## Assignment
Quote the records below word for word, please, from the very first line through the one that contains "J91-6011-2063000 STEERING WHEEL", and nothing beyond it.

##############################

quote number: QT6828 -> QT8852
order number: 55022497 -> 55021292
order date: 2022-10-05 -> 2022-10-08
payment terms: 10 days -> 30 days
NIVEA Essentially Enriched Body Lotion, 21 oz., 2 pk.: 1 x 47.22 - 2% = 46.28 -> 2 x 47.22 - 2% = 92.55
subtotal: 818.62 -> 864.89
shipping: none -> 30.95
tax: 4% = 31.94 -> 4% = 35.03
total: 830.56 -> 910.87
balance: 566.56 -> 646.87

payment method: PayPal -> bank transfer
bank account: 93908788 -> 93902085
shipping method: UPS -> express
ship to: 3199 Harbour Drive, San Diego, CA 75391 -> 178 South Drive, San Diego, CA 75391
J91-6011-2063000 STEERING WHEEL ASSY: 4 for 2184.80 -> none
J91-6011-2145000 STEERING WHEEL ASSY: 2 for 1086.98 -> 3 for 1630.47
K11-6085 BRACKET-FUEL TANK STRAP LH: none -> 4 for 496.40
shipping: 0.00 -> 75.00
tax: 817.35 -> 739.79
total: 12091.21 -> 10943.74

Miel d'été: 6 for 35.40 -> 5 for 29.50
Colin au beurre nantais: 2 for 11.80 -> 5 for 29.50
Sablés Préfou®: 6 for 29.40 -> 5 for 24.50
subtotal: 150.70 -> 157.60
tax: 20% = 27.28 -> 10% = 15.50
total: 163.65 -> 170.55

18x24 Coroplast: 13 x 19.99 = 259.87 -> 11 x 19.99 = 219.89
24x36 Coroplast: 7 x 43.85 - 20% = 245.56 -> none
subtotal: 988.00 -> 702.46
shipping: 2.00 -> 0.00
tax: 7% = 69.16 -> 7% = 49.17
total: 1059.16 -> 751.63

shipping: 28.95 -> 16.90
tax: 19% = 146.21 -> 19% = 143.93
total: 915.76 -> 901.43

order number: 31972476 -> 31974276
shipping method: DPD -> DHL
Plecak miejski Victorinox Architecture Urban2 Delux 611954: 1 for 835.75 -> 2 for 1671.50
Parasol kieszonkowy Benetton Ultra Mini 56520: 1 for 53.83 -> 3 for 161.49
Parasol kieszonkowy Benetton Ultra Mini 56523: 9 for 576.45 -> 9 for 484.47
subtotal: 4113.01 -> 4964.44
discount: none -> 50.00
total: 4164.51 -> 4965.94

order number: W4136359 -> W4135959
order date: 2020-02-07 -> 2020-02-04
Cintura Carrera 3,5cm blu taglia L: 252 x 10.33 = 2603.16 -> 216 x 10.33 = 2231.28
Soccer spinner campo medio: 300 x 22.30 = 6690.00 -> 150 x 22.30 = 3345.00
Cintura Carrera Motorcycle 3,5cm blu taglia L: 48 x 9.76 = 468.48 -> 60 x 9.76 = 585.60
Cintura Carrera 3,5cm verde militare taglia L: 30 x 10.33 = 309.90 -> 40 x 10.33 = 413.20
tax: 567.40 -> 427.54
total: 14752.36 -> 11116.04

##############################

## Answer to the exercise
quote number: QT6828 -> QT8852
order number: 55022497 -> 55021292
order date: 2022-10-05 -> 2022-10-08
payment terms: 10 days -> 30 days
NIVEA Essentially Enriched Body Lotion, 21 oz., 2 pk.: 1 x 47.22 - 2% = 46.28 -> 2 x 47.22 - 2% = 92.55
subtotal: 818.62 -> 864.89
shipping: none -> 30.95
tax: 4% = 31.94 -> 4% = 35.03
total: 830.56 -> 910.87
balance: 566.56 -> 646.87

payment method: PayPal -> bank transfer
bank account: 93908788 -> 93902085
shipping method: UPS -> express
ship to: 3199 Harbour Drive, San Diego, CA 75391 -> 178 South Drive, San Diego, CA 75391
J91-6011-2063000 STEERING WHEEL ASSY: 4 for 2184.80 -> none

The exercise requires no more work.